The media messaging around this weekend's resistance to the G20 might as well have been penned by the Toronto Police Force's PR department. Lost in the predictable focus on a small amount of property destruction is a sustained pattern of intimidation, harassment and violence from the state and its agents against activists in the lead up to and during the summit. Preemptive arrests, threats and fake charges have been the order of the day. Yesterday morning, several community organizers from Toronto and Montreal were picked up in violent police raids aimed at disrupting demonstrations before they happened.
There is an enormous disconnect here. On one side is the pervasive yet largely invisible violence of unjust policy and the thick blue line which enforces it; on the other is the so-called violence of protest. Police violence is ignored or continually justified because their actions are legitimized by being a part of a system of authority.
This logic governed cop behaviour in the streets this weekend. Marches were halted at whatever arbitrary line the thousands of heavily armed riot cops decided upon. Random, unprovoked beatings of marchers to enforce obedience were deemed appropriate because somewhere somebody was breaking a window. Snatch-and-grab style street arrests of anyone suspected of being a 'protester' happened across the city throughout the night and into this morning.
Far from being a 'response' to the disruption of law and order, police violence and intimidation precedes, shapes and attempts to limit any social unrest. All police action is legitimate and all protest action becomes illegitimate when those in authority say so. Saturday morning's arrests were part of the legitimization process. David Miller claims the 1.3 billion dollars in security spending has suddenly been 'justified' because police have someone in custody.

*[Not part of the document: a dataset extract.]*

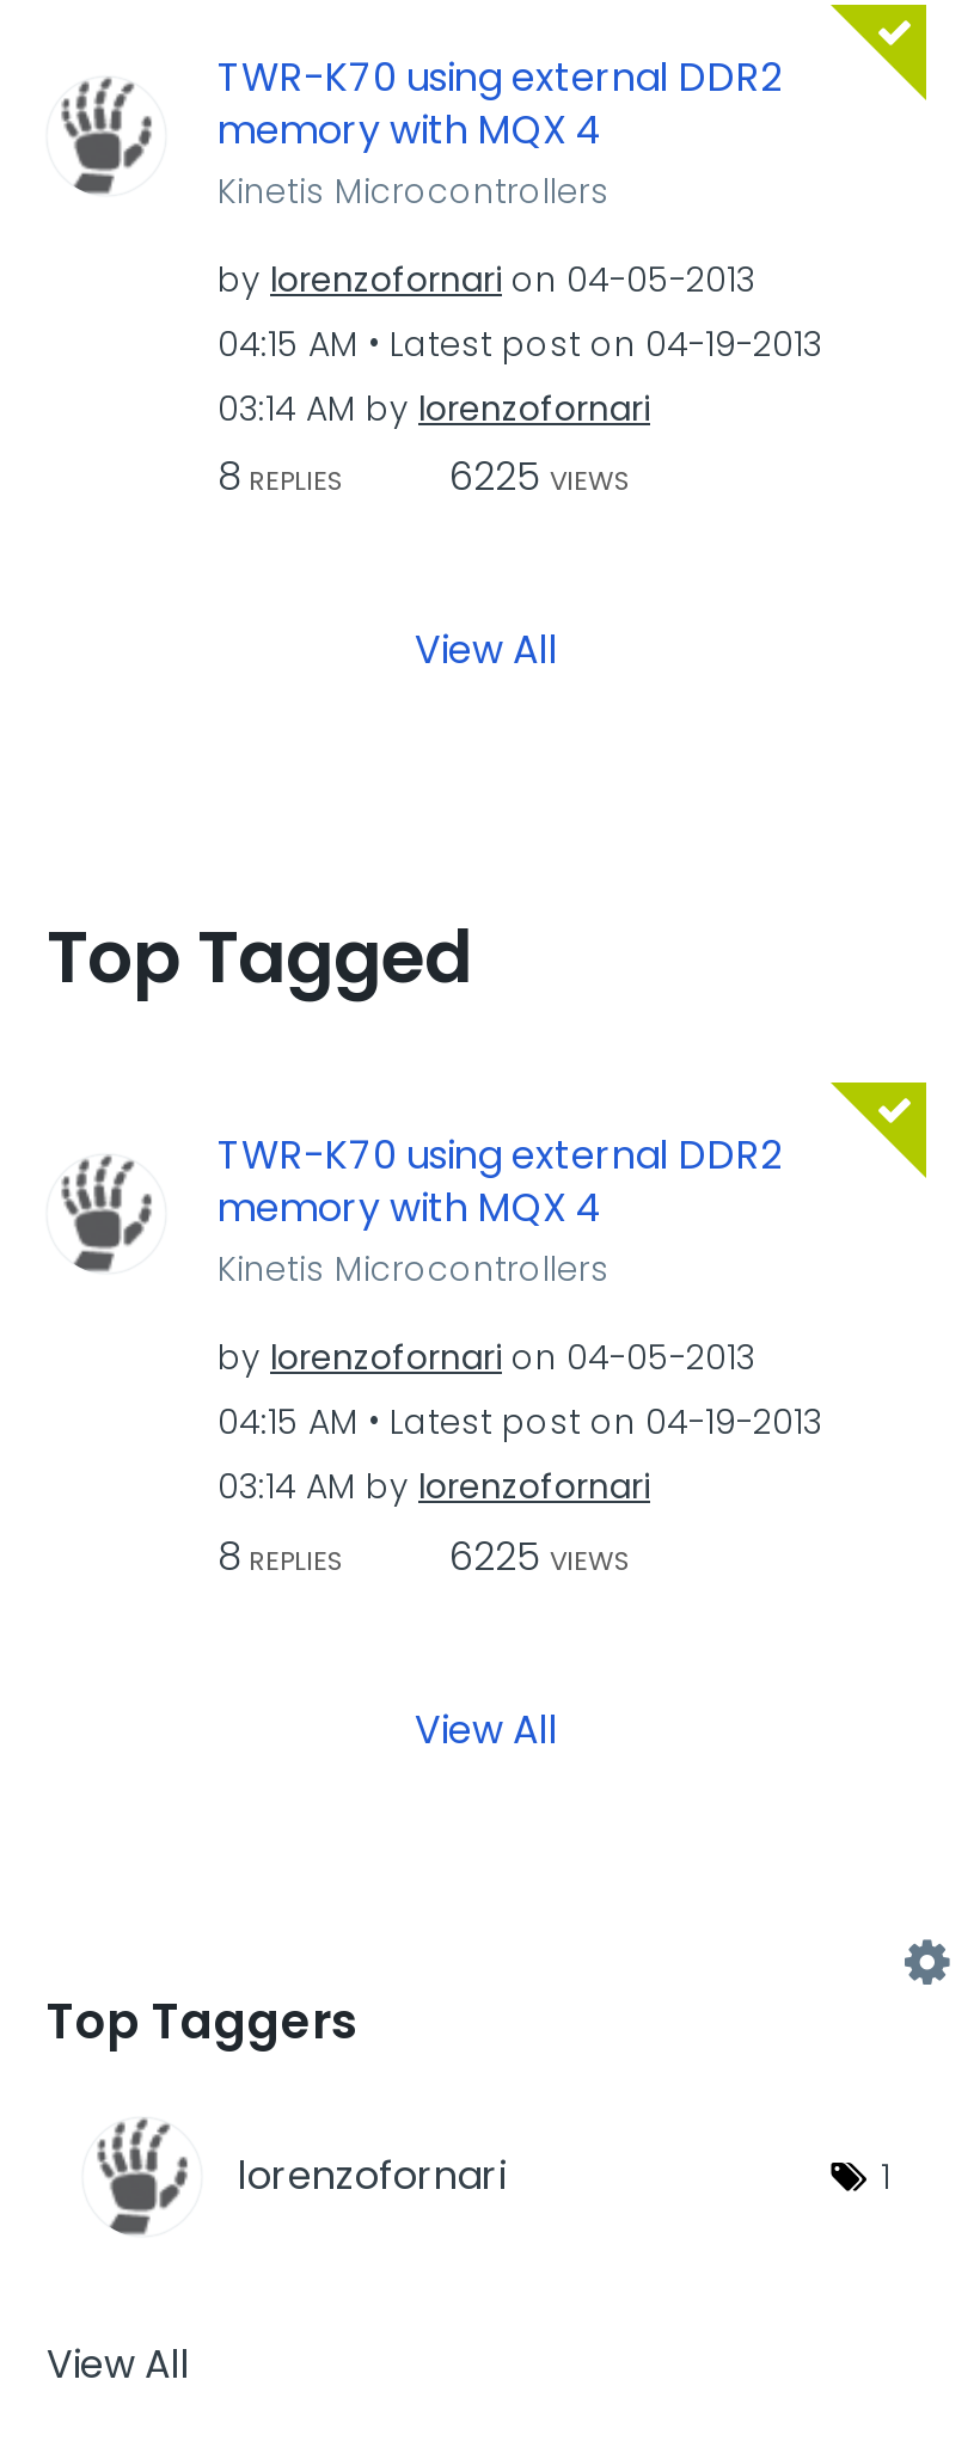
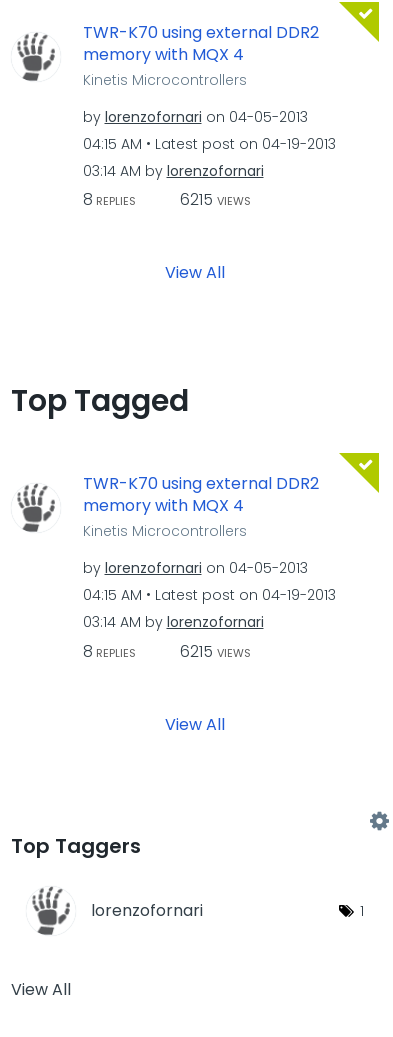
[218,449,631,504] 8 REPLIES 6225 VIEWS -> [82,188,250,211] 8 REPLIES 6215 VIEWS
[218,1528,631,1583] 8 REPLIES 6225 VIEWS -> [82,640,250,662] 8 REPLIES 6215 VIEWS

Yet the four community organizers arrested and charged with conspiracy were picked up hours before yesterday's 'violent' demonstrations even began. One of the organizers was detained on her way to give a press conference to denounce the raids in the houses. Although it is impossible to be a 'ringleader of violence', whatever that means, from a fortified jail cell, the narrative put forward by the police is that social justice advocates are inherently threatening and dangerous.
Make no mistake: the raids on organizers' house have nothing to do with violence and everything to do with controlling those who dare to engage in political dissent.
Since the fall of 2009 there have been multiple visits by the Canadian Security and Intelligence Service (CSIS) to the houses and workplaces of a number of social justice organizers and activists around Canada, a tactic which human rights organizers refer to as the criminalization of opposition, the persecution of people for their political beliefs. Yesterday's arrests are the logical culmination of this attempt to exert control and spread fear throughout a social movement, and to prevent people from speaking out. The arrestees were targeted because they were prominent members of the anti-poverty, indigenous sovereignty and migrant justice organizing that has been at the core of the movement to resist the policies of the G20.
It is tempting to simply point to the innocuous nature of the organizers' actual activities. Their heinous crimes consisted of such scintillating actions as arranging housing, making food, organizing educational events, doing community outreach, fundraising and the like. But we have to resist the attempt to divide 'good' activist from 'bad'. Property destruction does not equal violence. Systemic violence to living creatures through war, poverty and environmental degradation has been and remains the exclusive domain of elites and their hired thugs. This is the context in which our activism occurs.